About the topic
In the NIAS theme group European, Asian and American art historians and historians have joined forces to study artistic exchange between the Netherlands and different civilisations stretching from the Cape of Good Hope via Persia and India to Southeast Asia and beyond to Japan and China. The Netherlands seemed to provide an appropriate point of departure for such a study, considering the global reach of the Dutch East India Company (VOC) and the rich archival record it left behind.
Using the VOC as a framework, the participants in the project focused on artistic practice, patronage, market relations, gift exchange, iconography and visual imagery. Furthermore the group identified protagonists, objects and media of artistic transfer and examined the actual routes and directions of exchange. In this way we hope to stimulate theoretical debate on cultural exchange while contributing to the history of European-Asian relations in the early modern period.
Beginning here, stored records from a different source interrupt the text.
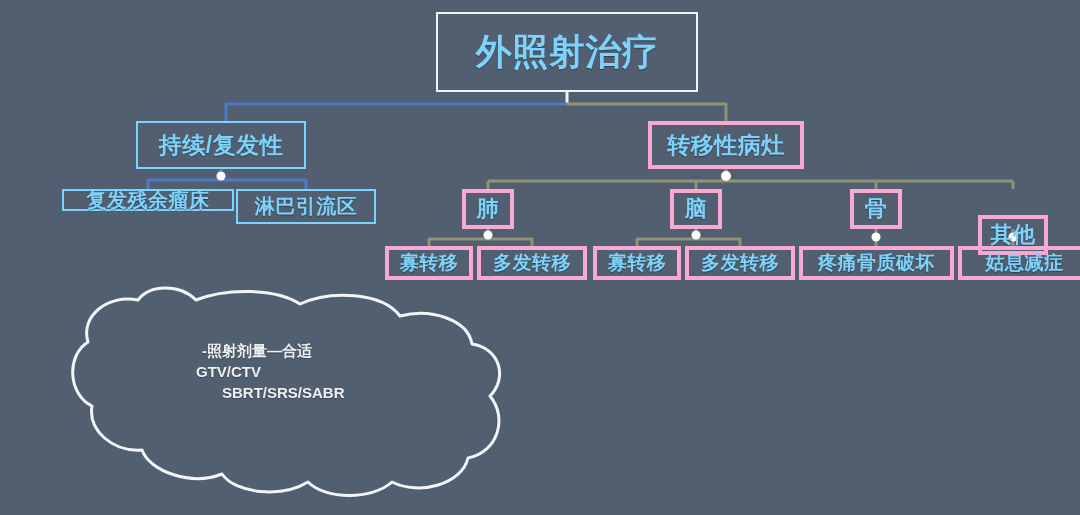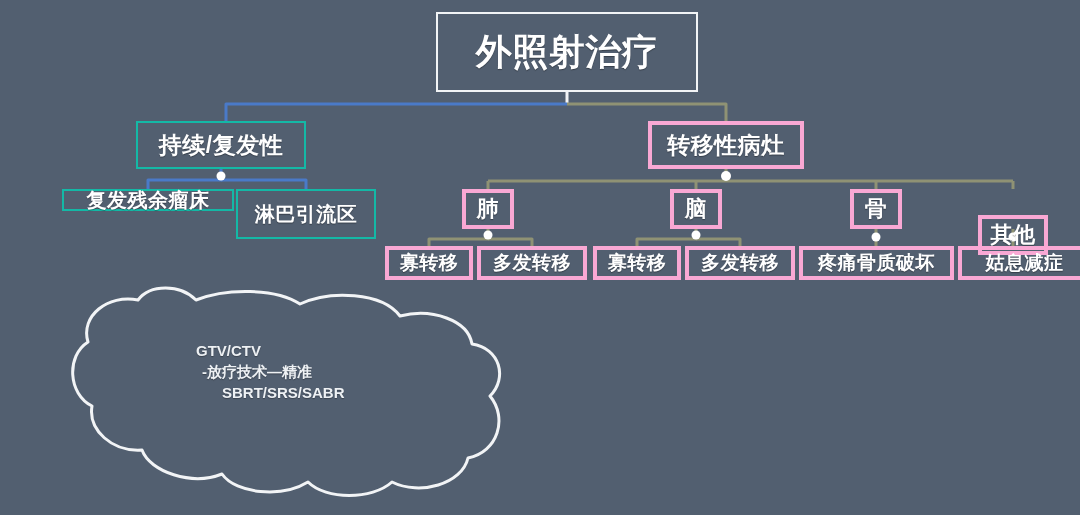--- a/index.html
+++ b/index.html
@@ -26,7 +26,7 @@
     display: flex;
     align-items: center;
     justify-content: center;
-    color: #ffffff;
+    color: #7dd3fc;
     font-weight: bold;
     text-align: center;
     letter-spacing: 0.5px;

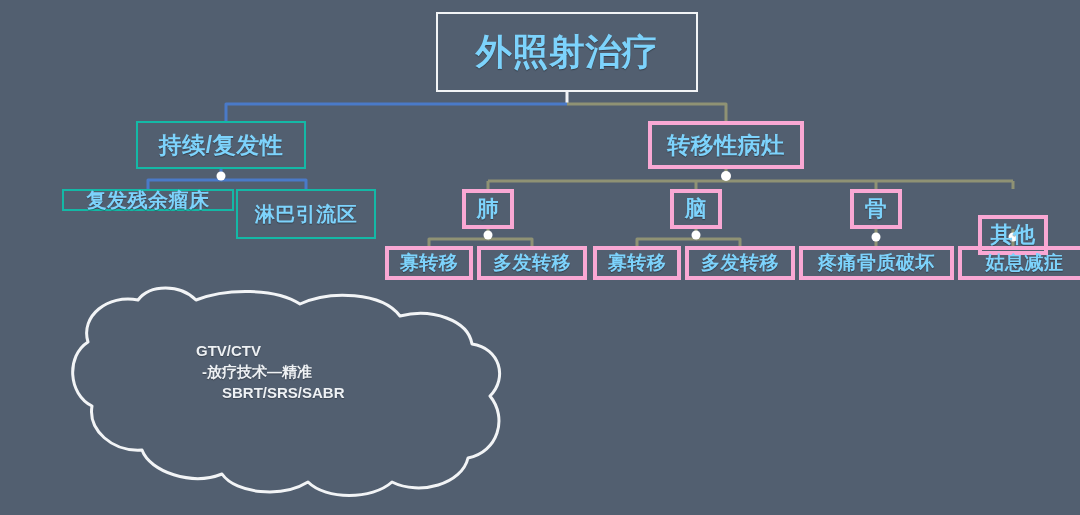--- a/index.html
+++ b/index.html
@@ -34,7 +34,7 @@
     white-space: nowrap;
   }
   .node.white  { border: 2px solid #f2f4f6; }
-  .node.blue   { border: 2px solid #14b8a6; }
+  .node.blue   { border: 2px solid #7dd3fc; }
   .node.olive  { border: 4px solid #f9a8d4; }
 
   #title-node {

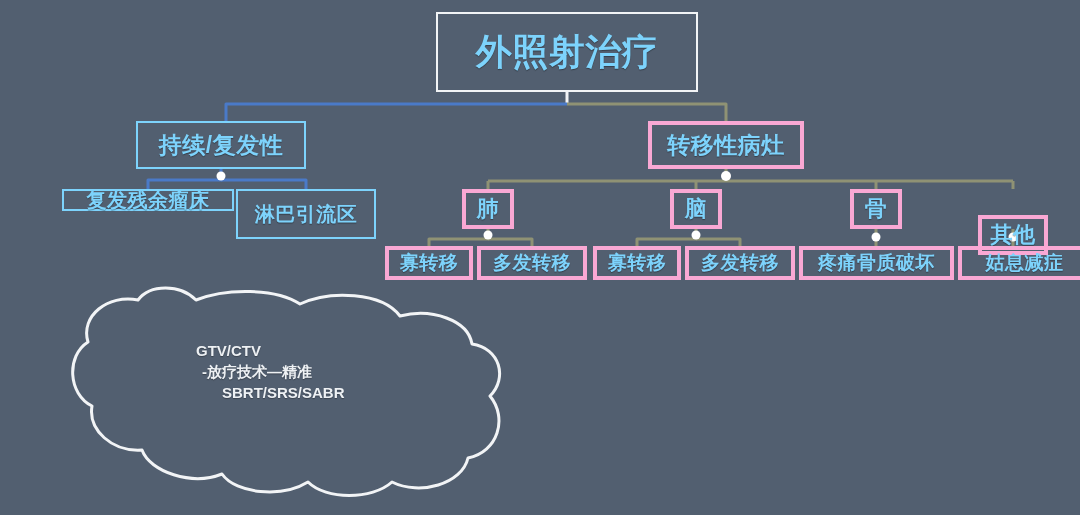--- a/index.html
+++ b/index.html
@@ -54,7 +54,7 @@
   }
   #node-lymph-drain {
     left: 236px; top: 189px;
-    width: 140px; height: 50px;
+    width: 140px; height: 35px;
     font-size: 20px;
   }
   #node-metastatic {

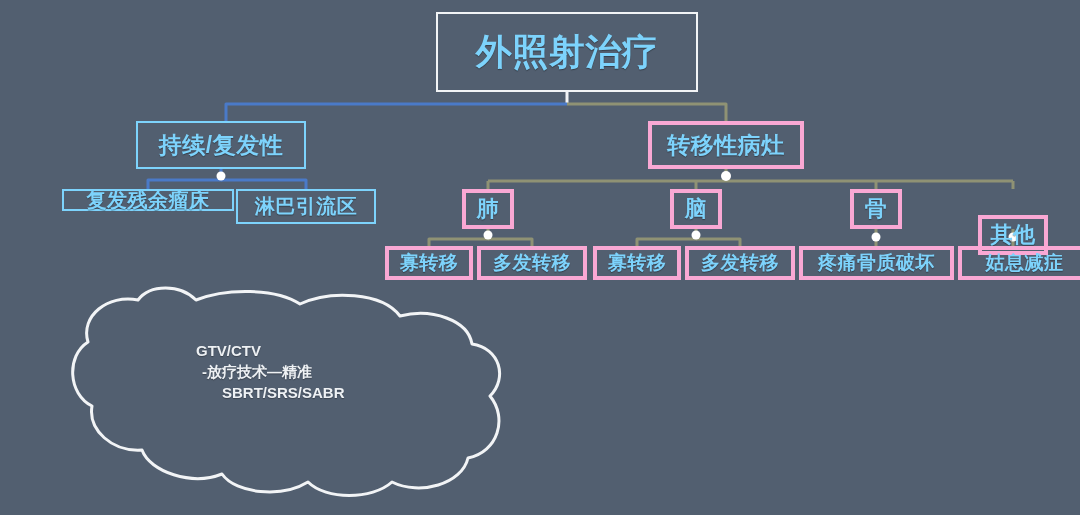--- a/index.html
+++ b/index.html
@@ -206,6 +206,7 @@
 <div class="node olive" id="node-palliative">姑息减症</div>
 
 <div id="cloud-text">
+  <div class="cl-1">-照射剂量—合适</div>
   <div class="cl-2">GTV/CTV</div>
   <div class="cl-3">-放疗技术—精准</div>
   <div class="cl-5">SBRT/SRS/SABR</div>

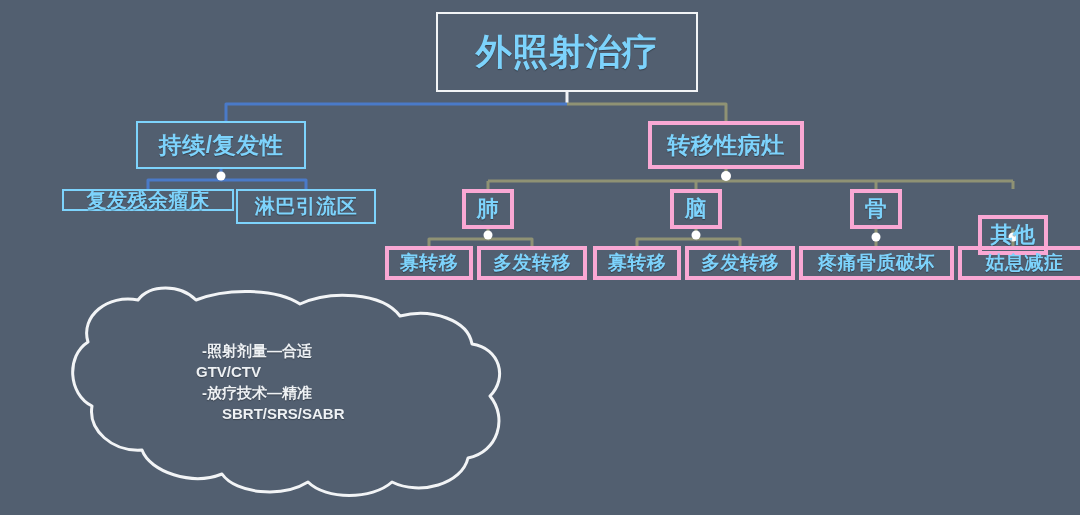--- a/index.html
+++ b/index.html
@@ -208,7 +208,6 @@
 <div id="cloud-text">
   <div class="cl-1">-照射剂量—合适</div>
   <div class="cl-2">GTV/CTV</div>
-  <div class="cl-3">-放疗技术—精准</div>
   <div class="cl-5">SBRT/SRS/SABR</div>
 </div>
Central to our project was the search for evidence of reciprocity. In that regard we observed a wide difference between various modes of reception, from the colonial societies in the Cape and Batavia, where artists from the Netherlands settled and worked for a local community of mixed composition, to the exclusivity of the situation in Japan, where works of European art ordered from the Dutch by the Japanese were actively copied and appropriated by Japanese artists. In order to accommodate the broad scope of our findings, our group has come to favour the concept of mediation as our basic model. This provides room not only for the role of the Dutch East India Company but also for the numerous agents and local protagonists acting in Asia within and outside the VOC framework. The final product of the group, a book entitled “Mediating Netherlandish Art and Material Culture in Asia”, will be of interest to art historians, cultural historians, cultural anthropologists and students of global cultural exchange.